The firing of the auditory nerve fibers is the last step in the conversion of sound waves into neural activity. The overall process begins when an air-pressure wave is directed by the pinna into the auditory canal to the tympanic membrane (eardrum), which oscillates along with the wave. The tympanic membrane moves the malleus, which moves the incus, which moves the stapes, which pushes and pulls on the oval window of the cochlea. Movement of the oval window causes bulges to move down the length of the vestibular canal. These bulges move the middle canal up and down as they pass. This up-down motion causes the tectoral membrane to slide over the hair cells, bending the stereocilia attached to them. The bending of the stereocilia opens pores in the membrane of the hair cells, allowing ions to cross the membrane and changing the cell polarization and releasing neurotransmitters into the synapses between the hair cells and auditory nerve fibers. In response to the neurotransmitters, the auditory nerve fibers carry neural pulses to the brain.

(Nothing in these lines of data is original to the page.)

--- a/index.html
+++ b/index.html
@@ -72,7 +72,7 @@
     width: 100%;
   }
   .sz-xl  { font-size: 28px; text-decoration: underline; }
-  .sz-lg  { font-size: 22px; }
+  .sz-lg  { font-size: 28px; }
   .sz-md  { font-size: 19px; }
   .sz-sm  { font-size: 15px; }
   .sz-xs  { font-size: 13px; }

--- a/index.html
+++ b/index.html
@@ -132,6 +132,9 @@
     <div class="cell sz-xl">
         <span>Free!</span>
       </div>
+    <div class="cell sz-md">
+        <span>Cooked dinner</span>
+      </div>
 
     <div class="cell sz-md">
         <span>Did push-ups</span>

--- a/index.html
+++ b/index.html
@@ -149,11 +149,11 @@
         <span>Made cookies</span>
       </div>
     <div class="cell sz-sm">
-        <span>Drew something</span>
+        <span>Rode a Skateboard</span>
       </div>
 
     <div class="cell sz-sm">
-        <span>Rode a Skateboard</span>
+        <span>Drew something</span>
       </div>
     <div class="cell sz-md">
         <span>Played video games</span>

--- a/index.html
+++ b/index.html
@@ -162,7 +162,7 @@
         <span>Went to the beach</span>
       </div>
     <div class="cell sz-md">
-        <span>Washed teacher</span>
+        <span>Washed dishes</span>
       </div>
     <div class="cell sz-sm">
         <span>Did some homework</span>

Coding of Amplitude and Frequency in the Cochlea

Two of the fundamental aspects of sound are detected and encoded in the cochlea, namely loudness and pitch. These aspects of perceived sound are manifestations of properties of sound waves. Loudness is determined by the amplitude of a sound wave, and pitch is governed by the frequency of the wave.

As the amplitude of a sound wave increases, the tympanic membrane moves farther in and out with each pressure fluctuation. The resultant bulge in the vestibular canal becomes larger, which causes the cochlear partition to move farther up and down. This causes the hair cells to bend farther back and forth, which causes more neurotransmitter to be released. Increased amounts of neurotransmitter cause the auditory nerve fibers to fire more rapidly. Thus, a sound wave of larger amplitude causes a higher firing rate of the neurons that send information to the brain.

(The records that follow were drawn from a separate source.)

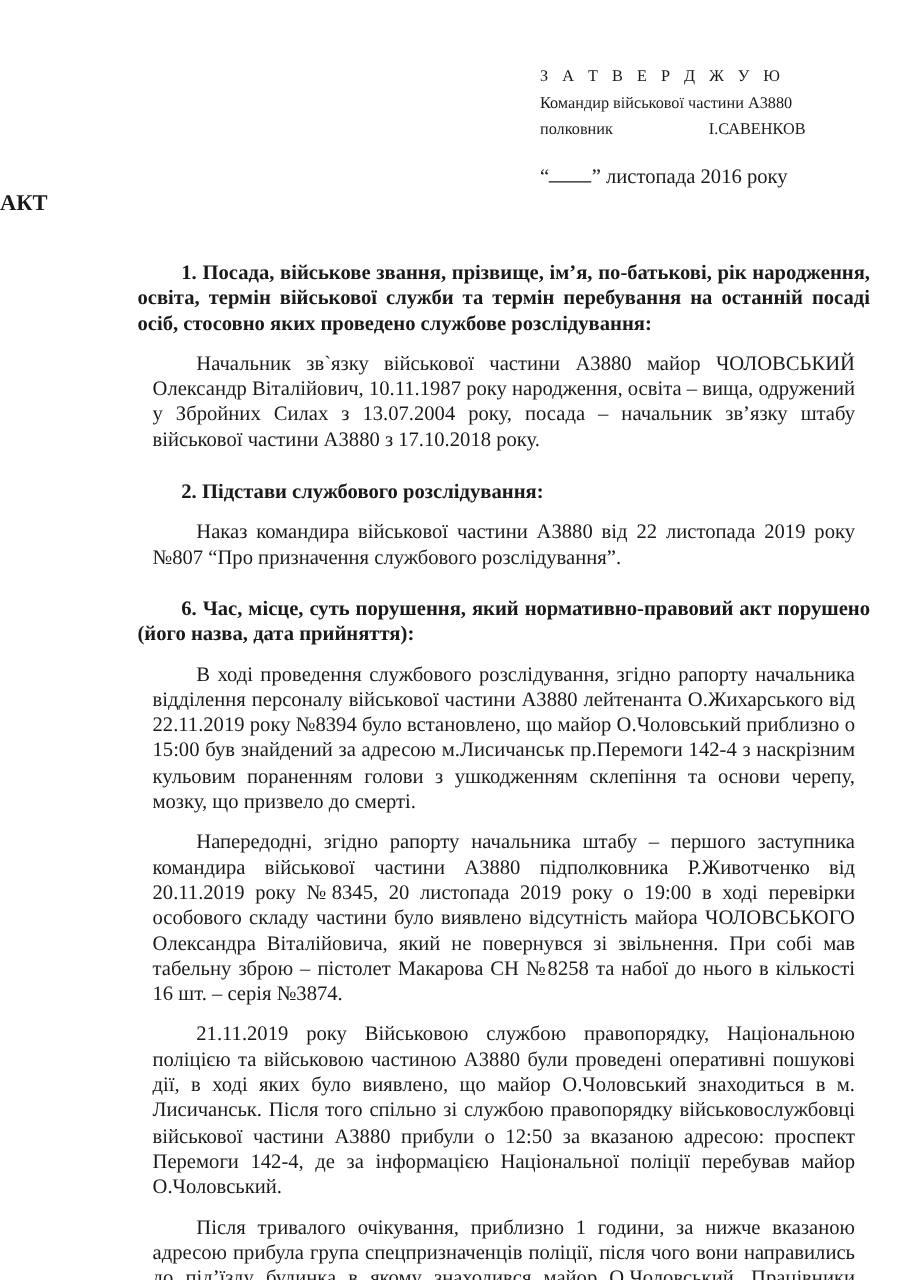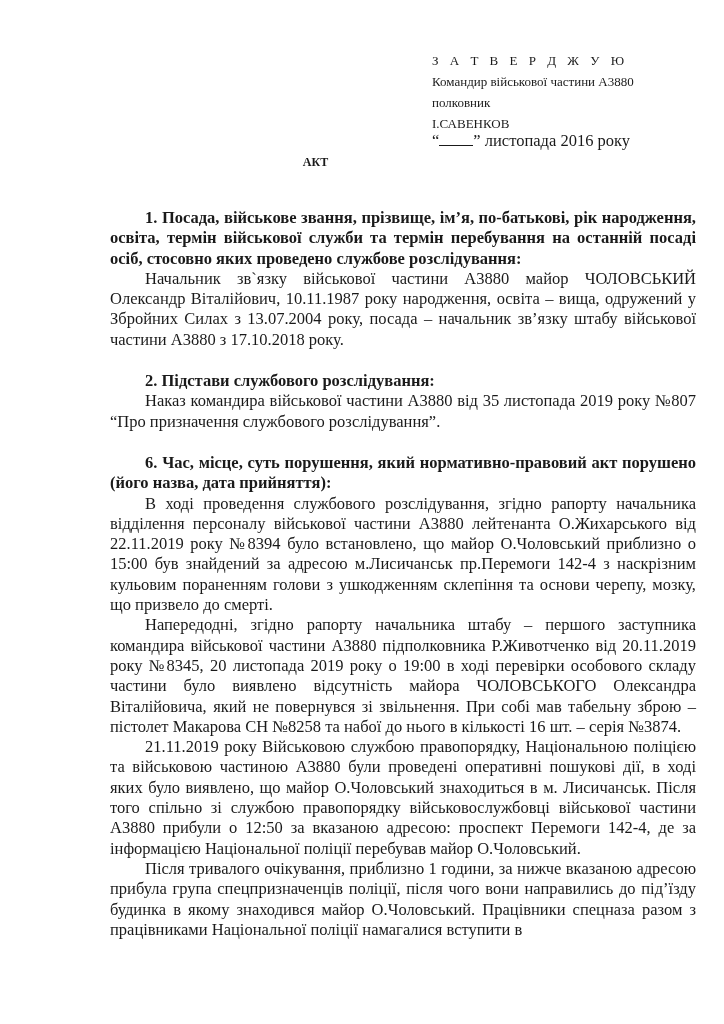--- a/index.html
+++ b/index.html
@@ -7,7 +7,7 @@
          font-family: "Liberation Serif", "DejaVu Serif", serif; color: #1a1a1a; }
   .approval { position: absolute; left: 432px; top: 50px; font-size: 13px; line-height: 21px; }
   .approval .stamp { letter-spacing: 4px; }
-  .approval .rank-row { display: flex; flex-direction: column; }
+  .approval .rank-row { display: flex; }
   .approval .rank-row .rank { width: 135px; }
   .date-line { position: absolute; left: 432px; top: 131px; font-size: 16.5px; }
   .title-block { position: absolute; left: 0; width: 631px; top: 152px; text-align: center; font-weight: bold; font-size: 12px; line-height: 21px; }

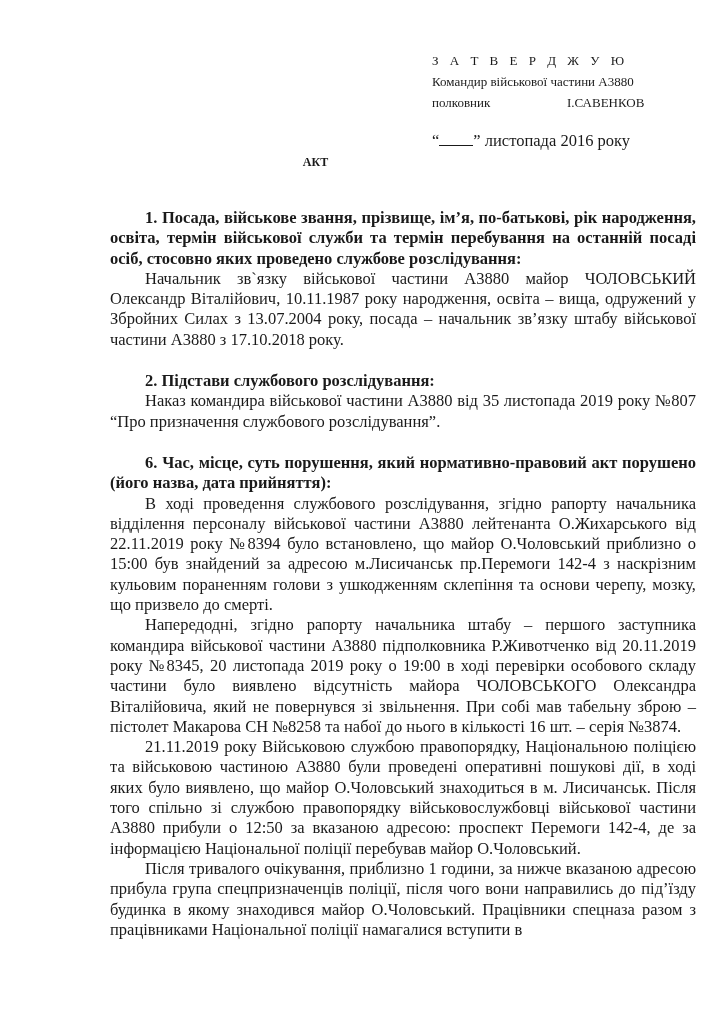--- a/index.html
+++ b/index.html
@@ -10,7 +10,7 @@
   .approval .rank-row { display: flex; }
   .approval .rank-row .rank { width: 135px; }
   .date-line { position: absolute; left: 432px; top: 131px; font-size: 16.5px; }
-  .title-block { position: absolute; left: 0; width: 631px; top: 152px; text-align: center; font-weight: bold; font-size: 12px; line-height: 21px; }
+  .title-block { position: absolute; left: 0; width: 631px; top: 152px; text-align: left; font-weight: bold; font-size: 18px; line-height: 21px; }
   .content { position: absolute; left: 110px; width: 586px; top: 208px; font-size: 16.5px; line-height: 20.3px; text-align: justify; }
   .heading { font-weight: bold; text-indent: 35px; margin: 0; text-align: justify; }
   .para { text-indent: 35px; margin: 0; text-align: justify; }

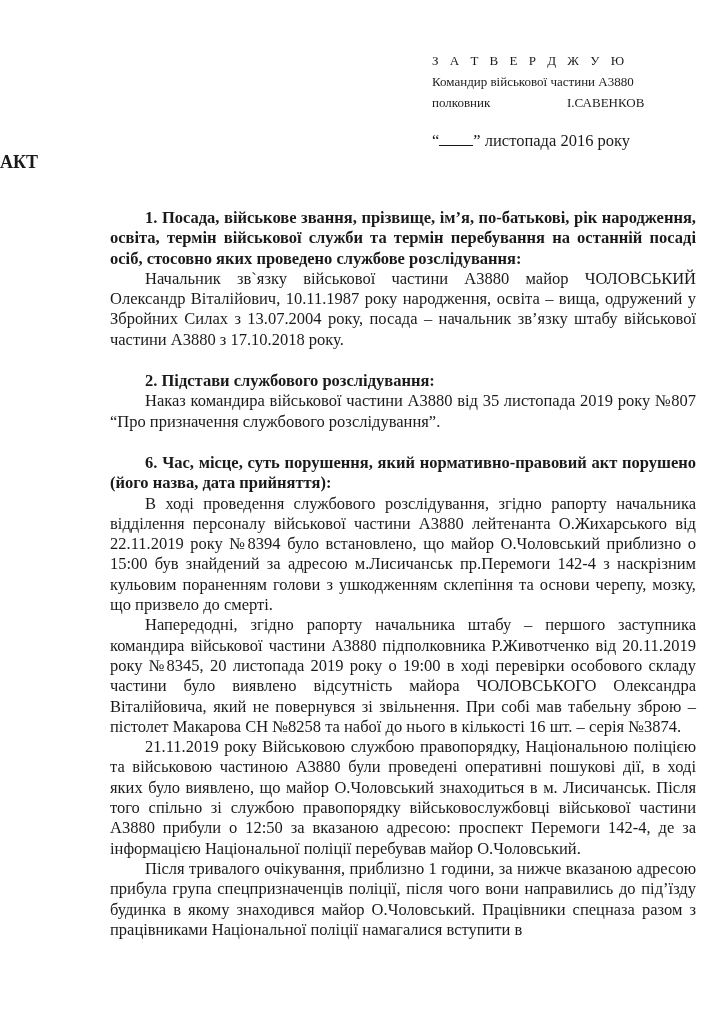--- a/index.html
+++ b/index.html
@@ -13,7 +13,7 @@
   .title-block { position: absolute; left: 0; width: 631px; top: 152px; text-align: left; font-weight: bold; font-size: 18px; line-height: 21px; }
   .content { position: absolute; left: 110px; width: 586px; top: 208px; font-size: 16.5px; line-height: 20.3px; text-align: justify; }
   .heading { font-weight: bold; text-indent: 35px; margin: 0; text-align: justify; }
-  .para { text-indent: 35px; margin: 0; text-align: justify; }
+  .para { text-indent: 35px; margin: 12px; text-align: justify; }
   .section { margin-bottom: 21px; }
   .blank { display: inline-block; width: 34px; border-bottom: 1px solid #1a1a1a; height: 14px; vertical-align: baseline; }
 </style>

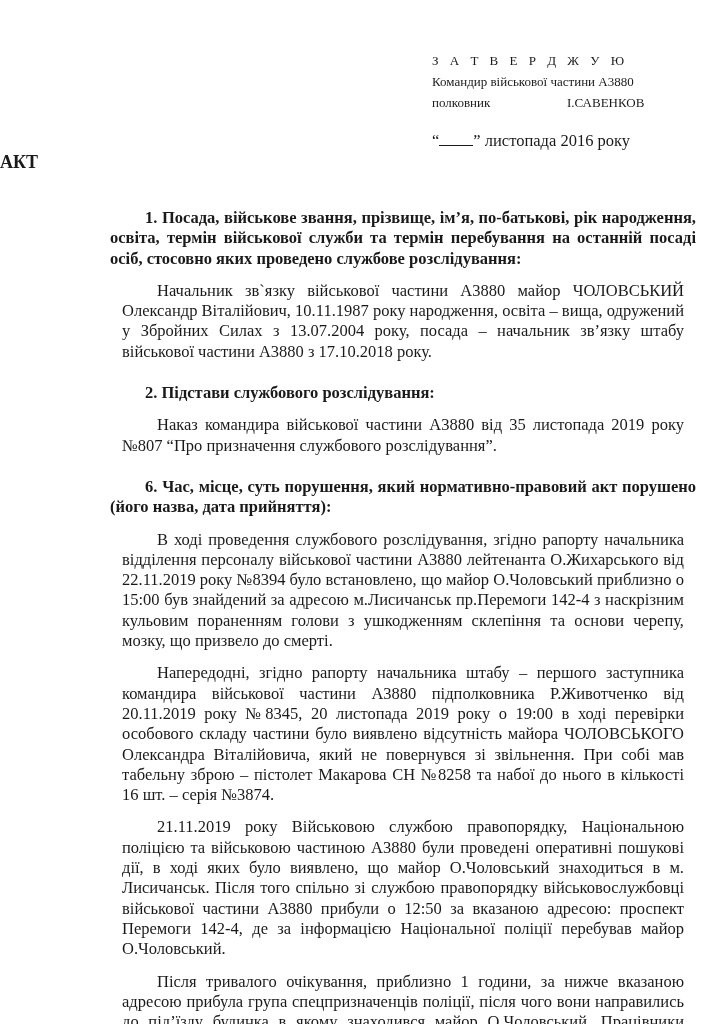--- a/index.html
+++ b/index.html
@@ -45,7 +45,7 @@
   </div>
   <div class="section">
     <p class="heading">2. Підстави службового розслідування:</p>
-    <p class="para">Наказ командира військової частини А3880 від 35 листопада 2019 року №807 “Про призначення службового розслідування”.</p>
+    <p class="para">Наказ командира військової частини А3880 від 22 листопада 2019 року №807 “Про призначення службового розслідування”.</p>
   </div>
   <div class="section">
     <p class="heading">6. Час, місце, суть порушення, який нормативно-правовий акт порушено (його назва, дата прийняття):</p>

The coding for frequency is more complicated. The basilar membrane which contains the hair cells is not uniform along its length. It actually becomes wider from the oval window to the apex of the cochlea, and it is thicker near the window than at the apex. Through these differences, the basilar membrane is tuned along its length to different frequencies. Higher frequencies bend the narrower, thicker regions of the membrane more, while lower frequencies bend the wider, thinner regions more. Thus, higher frequencies will cause more rapid firing of the auditory neurons near the oval window, while lower frequencies cause more rapid firing of auditory neurons near the apex of the cochlea.